ExtraHop Analytics and GigaSECURE Visibility Offer Network Control
ExtraHop, a Gigamon® Ecosystem Partner, is a stream-analytics platform that turns unstructured network data into structured wire data, and runs real-time analytics on it so you can get business-critical information when you need it.
The GigaSECURE® Security Delivery Platform provides ExtraHop rich data from all facets of your network, giving a complete real-time view of IT infrastructure, both locally and in the cloud.
GigaSECURE and ExtraHop are better together by providing a number of key benefits:
- Easy access to traffic from physical, virtual, and cloud networks
- Support for multiple cloud configurations
- Complete NetFlow data
- Load balancing to help you scale up
- SSL traffic is visible with SSL decryption
- Security masking
Let’s look at each of these in turn.
#1. Easy access to traffic from physical, virtual, and cloud networks
GigaSECURE can pull traffic from many parts of the network and feed it as packet data into the ExtraHop platform. This traffic can come from:
- Physical network links
- Virtual workloads
- Amazon AWS public cloud instances
The Gigamon platform de-duplicates and filters this data, and sends only the packets you want to the ExtraHop appliance.

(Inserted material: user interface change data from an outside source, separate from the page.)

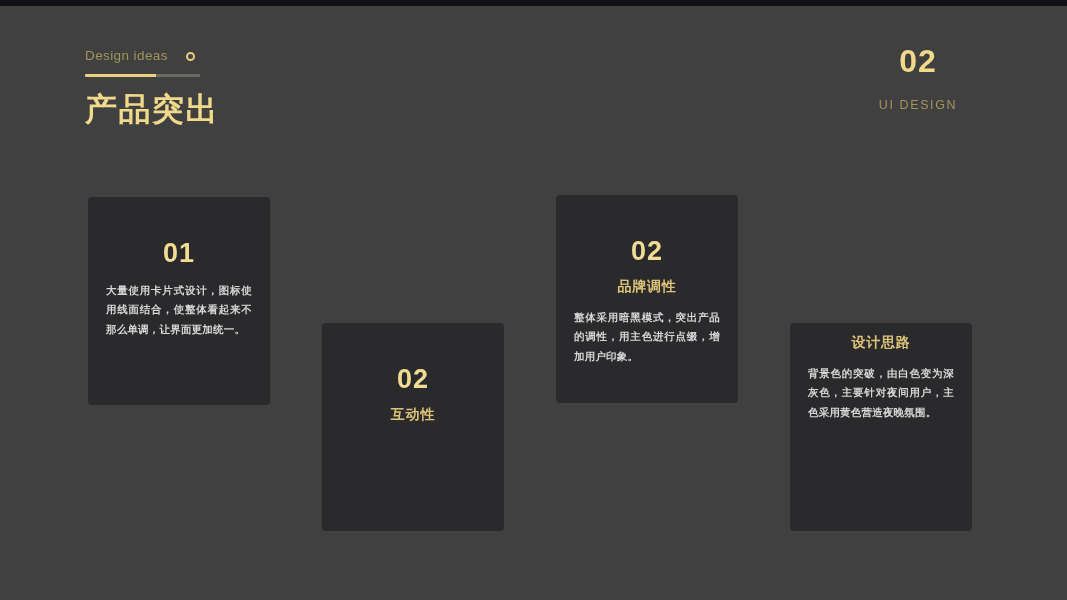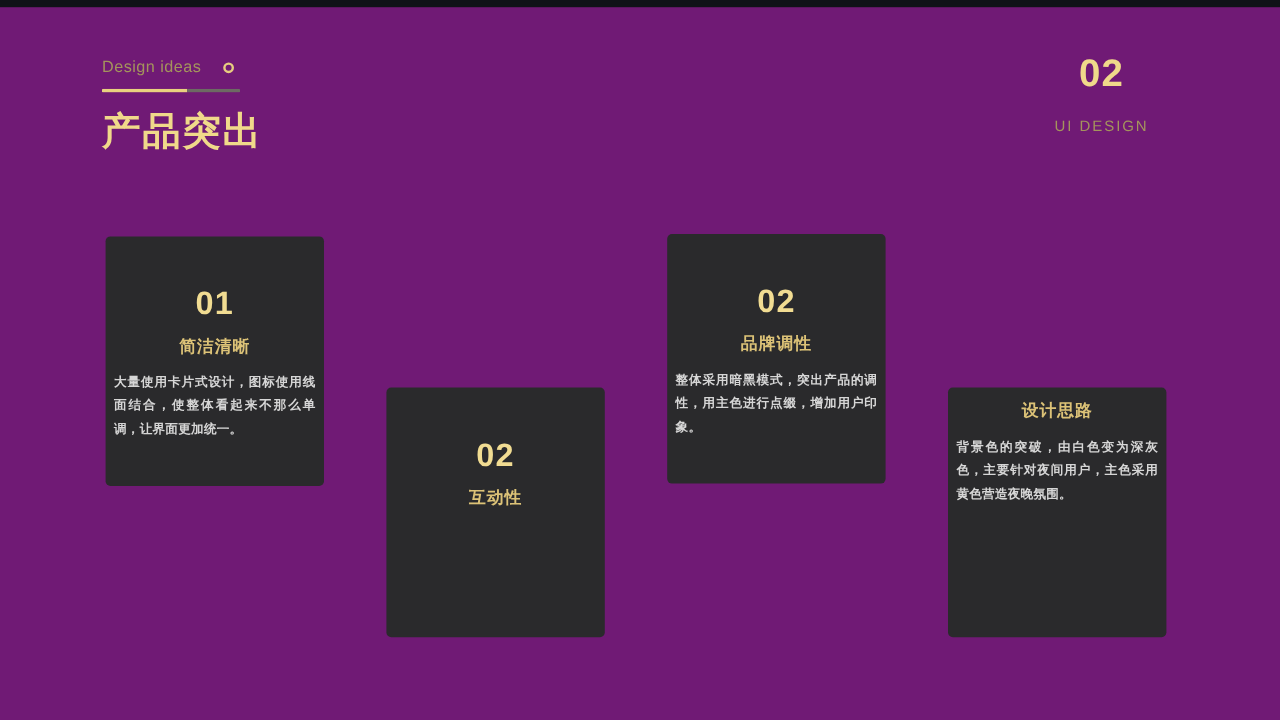"Design ideas" #slide { background: #701a75 -> #404040 }
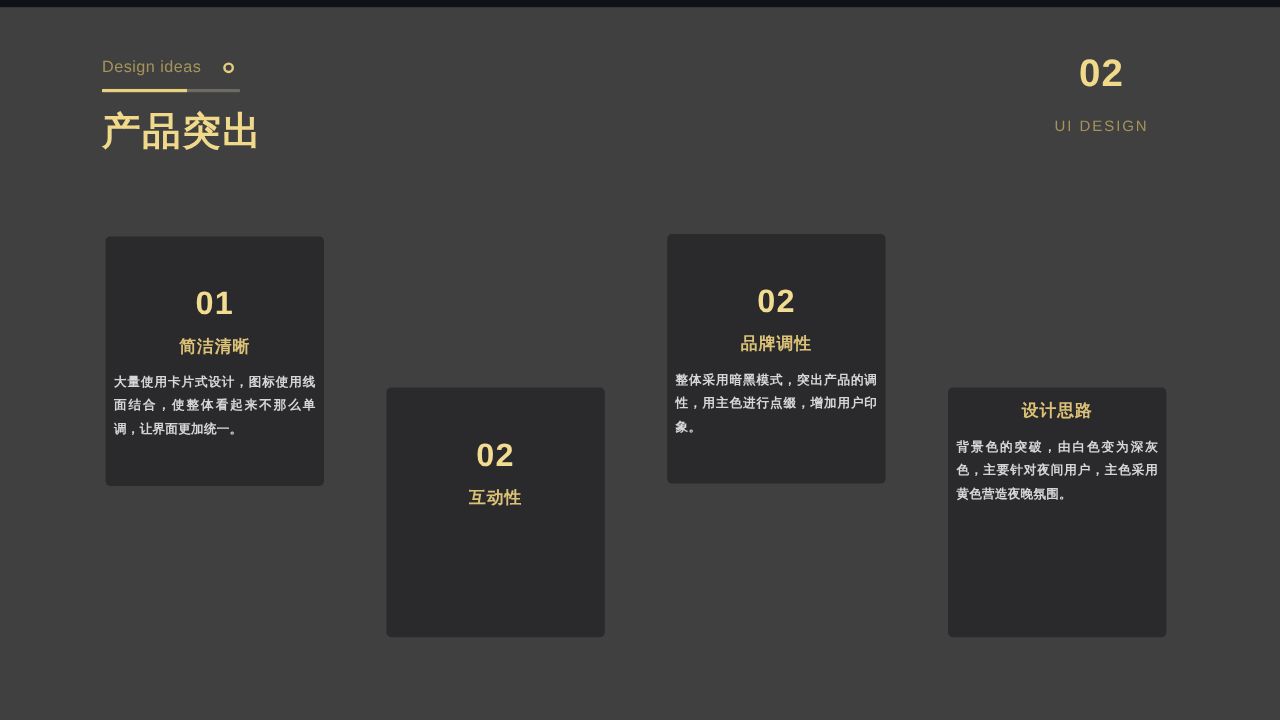"01" .card { padding: 0 7px -> 0 18px }
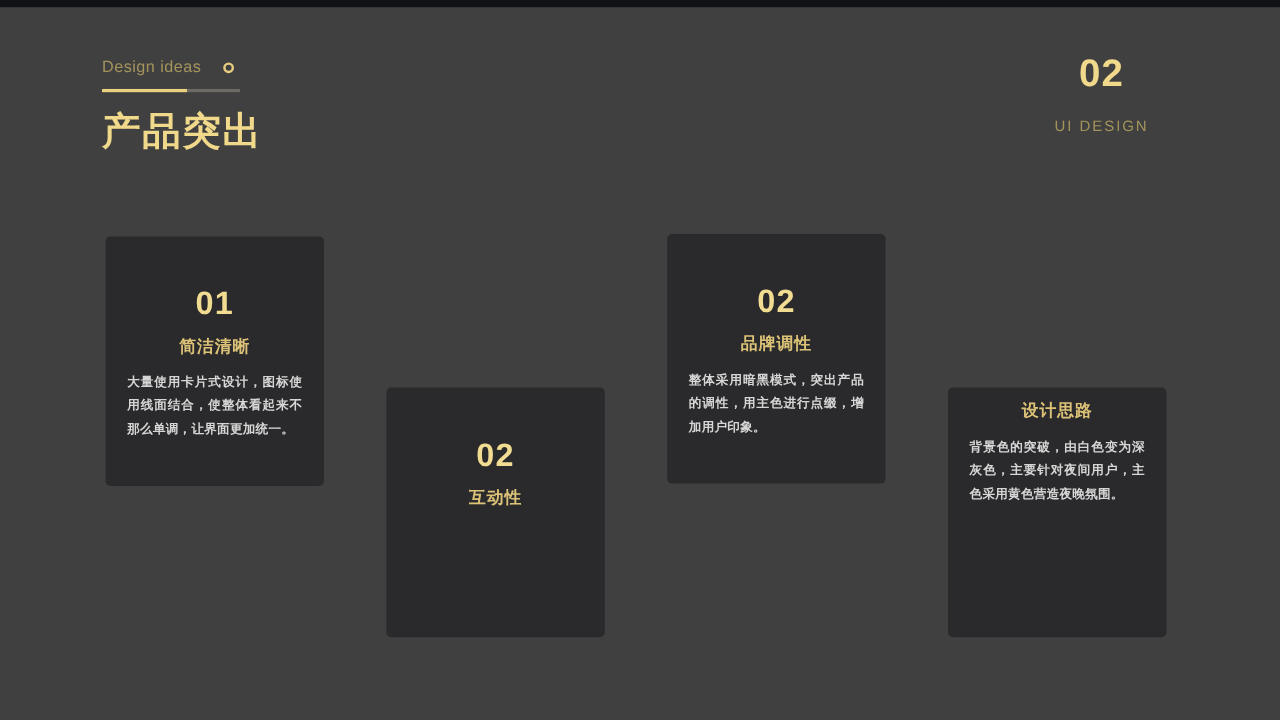"简洁清晰" div.card-subtitle { html: <div>简洁清晰</div> -> none }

#2. Support for multiple cloud configurations
Before Gigamon launched the Gigamon Visibility Platform for AWS solution last year, ExtraHop was a beta test partner. The following deployment options have been validated using GigaSECURE and ExtraHop:
- If you have traffic on physical networks but also spin up AWS public cloud workloads, you can tap the AWS traffic, tunnel it to the on-premise GigaSECURE platform, and then feed it into the ExtraHop appliance
- There’s also an entirely cloud-based version of the ExtraHop platform available: Gigamon can tap once for each of the different Amazon Machine Images, then feed the data it collects into the ExtraHop instance running in AWS from the Gigamon vSeries node
#3. Complete NetFlow data
NetFlow data is great for insight into what’s happening on networks—but typically, networking devices often only generate sampled NetFlow data. The GigaSECURE platform can generate unsampled, enhanced metadata in NetFlow or IPFIX format from any selected traffic stream and feed it into an ExtraHop appliance for analysis.
#4. Load balancing helps you scale up
For very large networks, the GigaSECURE platform can split traffic flows across multiple ExtraHop devices, which lets you add new devices as needed.
#5. All traffic is visible with SSL decryption
More and more traffic flowing across networks is SSL/TLS encrypted—and that can include rogue traffic that’s part of an attack on your infrastructure. The GigaSECURE platform can decrypt SSL traffic so that ExtraHop can analyze it—and with our new inline decryption/re-encryption ability, this process gives even better access to previously hidden data.
#6. Security masking
While you generally want to give ExtraHop all the data you can, sometimes you need to mask data to meet compliance requirements. For example, the GigaSECURE platform can mask patient identification information to meet HIPAA requirements or credit card numbers for financial privacy.